Biofuel: Food or Poison?
A closer look at how biofuel will change our way of life
Yinan Liu CONTRIBUTOR
What is one of the hottest topics around the world today? Climate change, of course!
With the recent decision made by U.S. President Donald Trump to withdraw the U.S. from the Paris Climate Accord, the topic of climate change has once again been in the headlines. According to a former report released by the United Nations, if countries around the world stand still and do nothing, then during the 21st century, the global surface temperature is likely to rise a further 0.3 to 1.7 °C (0.5 to 3.1 °F) in the lowest emissions scenario, and 2.6 to 4.8 °C (4.7 to 8.6 °F) in the highest emissions scenario. Since the primary suspects for the cause of global climate change are fossil fuels, many countries around the world are now trying to replace them with renewable sources of energy. That is when biofuel comes into the spotlight.
Biofuel is the general term for energy sources that come from living matter. It has been a hot topic recently as it emits fewer greenhouse gases than other fuel sources, and it is a renewable energy source. Several sources of biomass have been proven to be potential candidates for producing biofuel, including algae, jatropha tree, and fungi.
Biofuel production is a complex, multi-step process that combines both biological and chemical technologies. Phase change, sugar production, and sugar-ethanol conversion are the main steps. Phase change makes the raw materials easy to transform through a chemical reaction to simple sugars. Afterward, several types of alcohols can be produced by fermentation. C5H10O isomers are potential energy storage molecules, which can form during the biodegradation of several sources of biomass, and some of them might have high-energy and high-density structures.
Compared to fossil fuels, biofuels indeed have many strengths, the most important one being that it is a renewable resource. Unlike fossil fuels, which cannot be regenerated, biofuel can be generated again and again from living organisms around us.
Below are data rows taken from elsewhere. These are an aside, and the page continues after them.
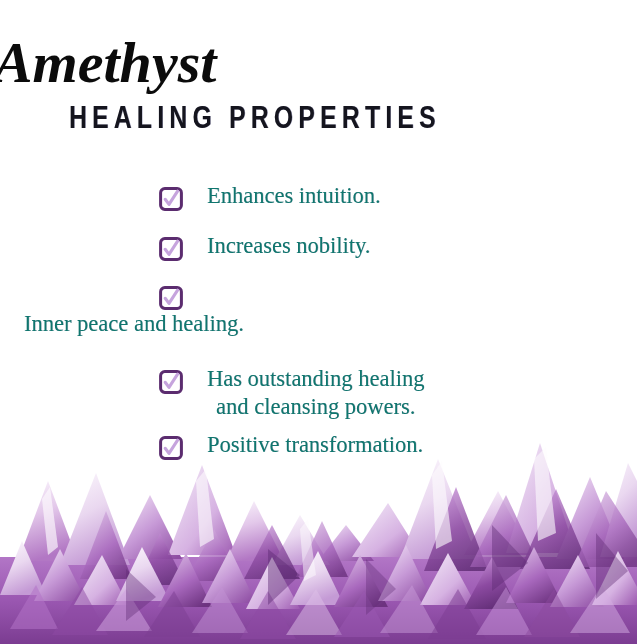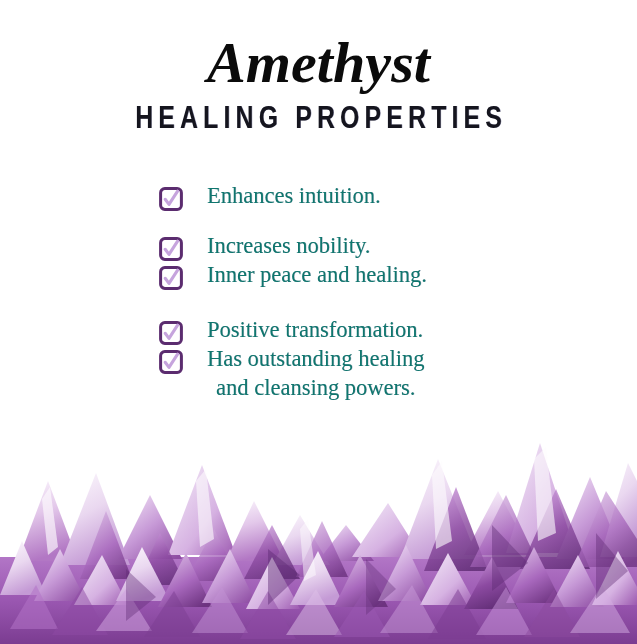--- a/index.html
+++ b/index.html
@@ -29,7 +29,6 @@
     top: 0;
     left: 0;
     width: 637px;
-    text-align: center;
     padding-top: 34px;
   }
 

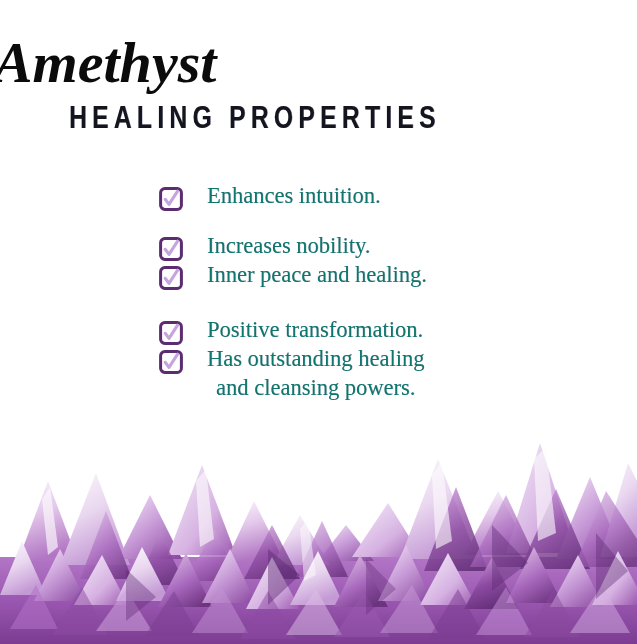--- a/index.html
+++ b/index.html
@@ -77,7 +77,7 @@
   }
 
   .list-item.gap-1 { margin-bottom: 21px; }
-  .list-item.gap-2 { }
+  .list-item.gap-2 { margin-bottom: 20px; }
   .list-item.gap-3 { margin-bottom: 26px; }
   .list-item.gap-4 { margin-bottom: 9px; }
 

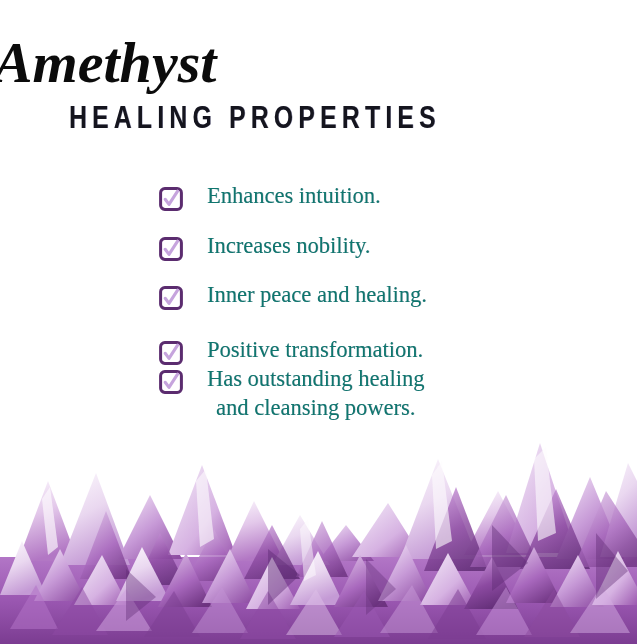--- a/index.html
+++ b/index.html
@@ -78,7 +78,7 @@
 
   .list-item.gap-1 { margin-bottom: 21px; }
   .list-item.gap-2 { margin-bottom: 20px; }
-  .list-item.gap-3 { margin-bottom: 26px; }
+  .list-item.gap-3 { margin-bottom: 26px; flex-direction: column; }
   .list-item.gap-4 { margin-bottom: 9px; }
 
   .check-wrap {

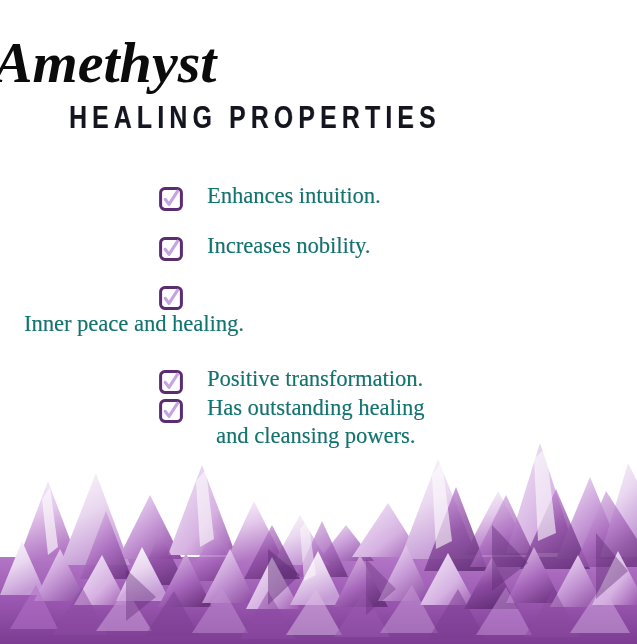--- a/index.html
+++ b/index.html
@@ -171,16 +171,6 @@
       <span class="item-text">Inner peace and healing.</span>
     </li>
 
-    <li class="list-item">
-      <span class="check-wrap">
-        <svg class="check-box" viewBox="0 0 24 24" xmlns="http://www.w3.org/2000/svg">
-          <rect x="1.6" y="1.6" width="20.8" height="20.8" rx="4.2" ry="4.2" fill="#ffffff" stroke="#5b2c6f" stroke-width="3"></rect>
-          <path d="M6.2 12.3 L10 17.4 L18.6 4.2" fill="none" stroke="#c6a4dd" stroke-width="3.1" stroke-linecap="round" stroke-linejoin="round"></path>
-        </svg>
-      </span>
-      <span class="item-text">Positive transformation.</span>
-    </li>
-
     <li class="list-item gap-4">
       <span class="check-wrap">
         <svg class="check-box" viewBox="0 0 24 24" xmlns="http://www.w3.org/2000/svg">
@@ -190,6 +180,16 @@
       </span>
       <span class="item-text centered">Has outstanding healing
 and cleansing powers.</span>
+    </li>
+
+    <li class="list-item">
+      <span class="check-wrap">
+        <svg class="check-box" viewBox="0 0 24 24" xmlns="http://www.w3.org/2000/svg">
+          <rect x="1.6" y="1.6" width="20.8" height="20.8" rx="4.2" ry="4.2" fill="#ffffff" stroke="#5b2c6f" stroke-width="3"></rect>
+          <path d="M6.2 12.3 L10 17.4 L18.6 4.2" fill="none" stroke="#c6a4dd" stroke-width="3.1" stroke-linecap="round" stroke-linejoin="round"></path>
+        </svg>
+      </span>
+      <span class="item-text">Positive transformation.</span>
     </li>
 
   </ul>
Also, even when it comes to combustion, biofuel has some advantages over fossil fuel. Take bioethanol, for example; although it produces lesser energy than traditional gasoline, it makes up for this by having a higher octane rating, meaning it will have far less energy knocking, thus giving a far smoother ride.
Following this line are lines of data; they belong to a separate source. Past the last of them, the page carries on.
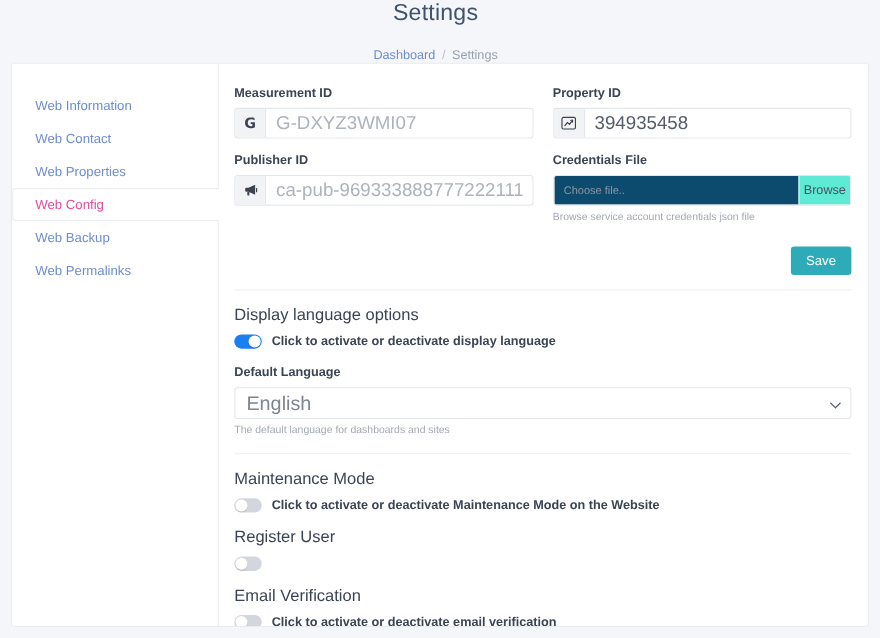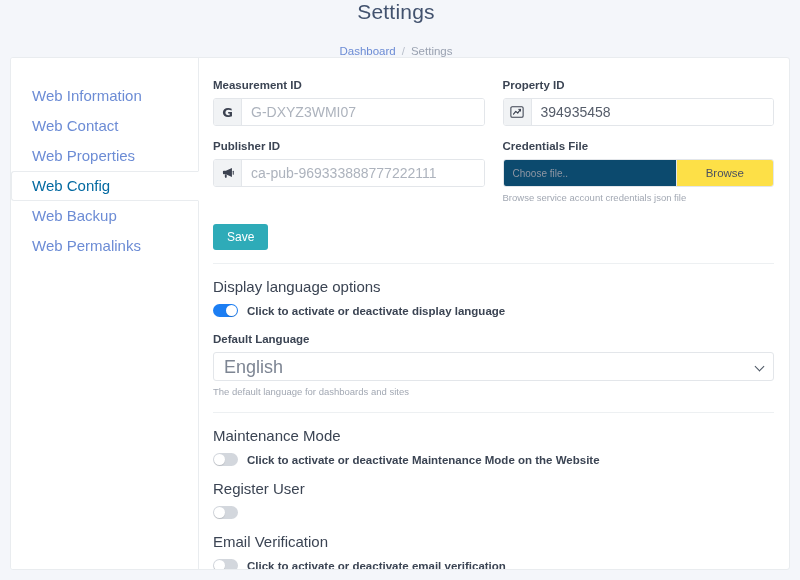--- a/index.html
+++ b/index.html
@@ -60,7 +60,7 @@
   }
   .nav-item {
     display: block;
-    font-size: 15px;
+    font-size: 12px;
     color: #6c8cd5;
     padding: 7px 0 7px 20px;
     margin-right: -1px;

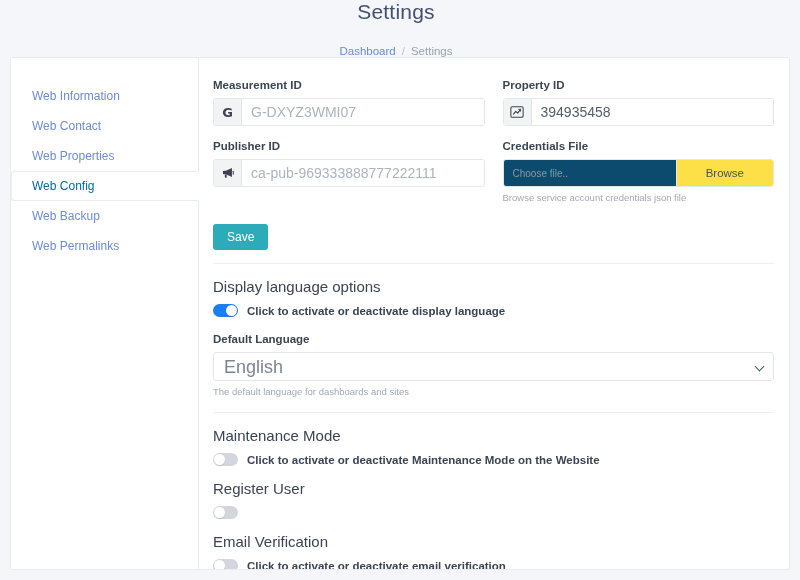--- a/index.html
+++ b/index.html
@@ -126,7 +126,7 @@
     flex: 1;
     border: none;
     outline: none;
-    font-size: 14px;
+    font-size: 17px;
     padding: 0 9px;
     color: #4a5160;
     background: #fff;

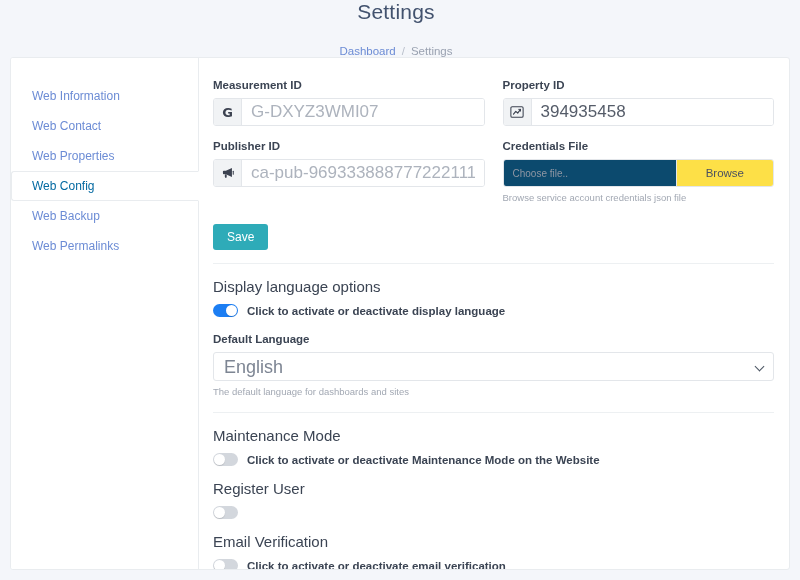--- a/index.html
+++ b/index.html
@@ -155,12 +155,12 @@
   }
   .browse-btn {
     flex: 0 0 auto;
-    background: #fde047;
+    background: #5eead4;
     border: none;
     border-left: 1px solid #e3e6ea;
     font-size: 11.5px;
     color: #4a5160;
-    padding: 0 29px;
+    padding: 0 4px;
     cursor: pointer;
     font-family: "Liberation Sans", sans-serif;
   }

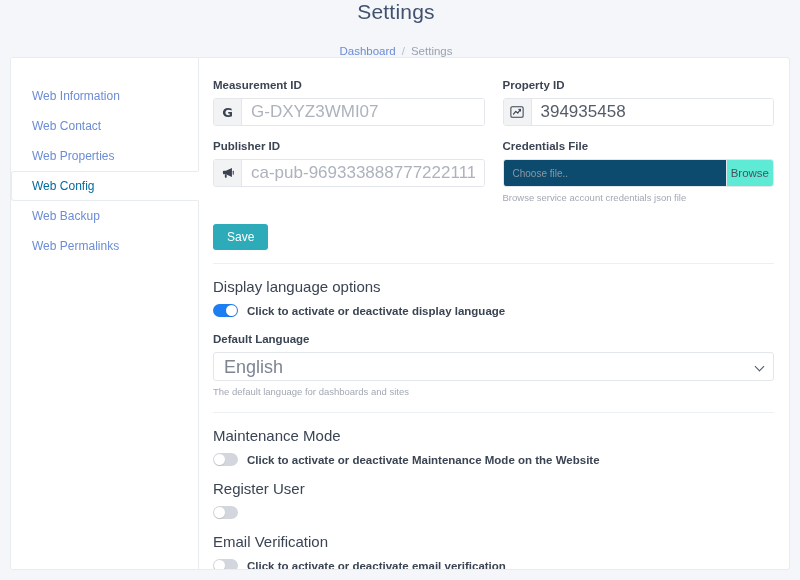--- a/index.html
+++ b/index.html
@@ -72,7 +72,7 @@
     text-decoration: none;
   }
   .nav-item.active {
-    color: #0369a1;
+    color: #ec4899;
     background: #fff;
     border-color: #e9ecef;
     border-right: 1px solid #fff;

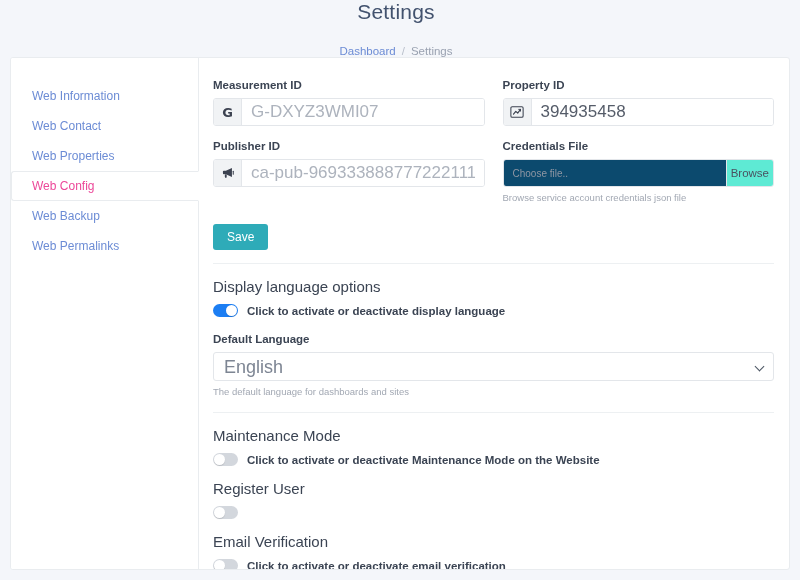--- a/index.html
+++ b/index.html
@@ -173,7 +173,7 @@
 
   .save-row {
     display: flex;
-    justify-content: flex-start;
+    justify-content: flex-end;
     margin-top: 21px;
   }
   .save-btn {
On the other hand, biofuel also has its weaknesses as well. The most prominent one is that biofuel production uses food crops such as maize to generate biofuel. Thus, scientists are worried that if biofuel is to completely replace fossil fuels, then it will take up more arable farmland and affect food safety, especially in developing countries. This is one of the main reasons why biofuel still cannot completely replace fossil fuels until now.
However, scientists are not easily scared by this challenge. In fact, they have come up with many smart ways of overcoming the aforementioned weakness. Producing biofuel from food crops only counts as a first-generation biofuel. Second-generation biofuels are fuels manufactured from various types of biomass. Biomass is a wide-ranging term meaning any source of organic carbon that is renewed rapidly as part of the carbon cycle. Biomass is derived from plant materials, but can also include animal materials. Then, there is also third-generation biofuel, which uses algae as a biofuel source. According to scientists from the United States, third-generation biofuel offers estimates for the realistic replacement of all vehicular fuel with biofuels by using algae that has a natural oil content greater than 50%, which can be grown on algae ponds at wastewater treatment plants.
Unfortunately, scientific research is not always a smooth ride. Until now, only first-generation biofuel has been successfully commercialized because there are still significant drawbacks in both the second and third-generation biofuels. However, does that mean biofuel is indeed a poison? I do not think so. After all, looking back in history, new inventions do not always seem to work well at first (when the steam locomotive was first invented, it couldn’t even run faster than a carriage), but eventually, people overcame all the obstacles, and these new inventions changed the world. So, who is there to say that biofuel is not next?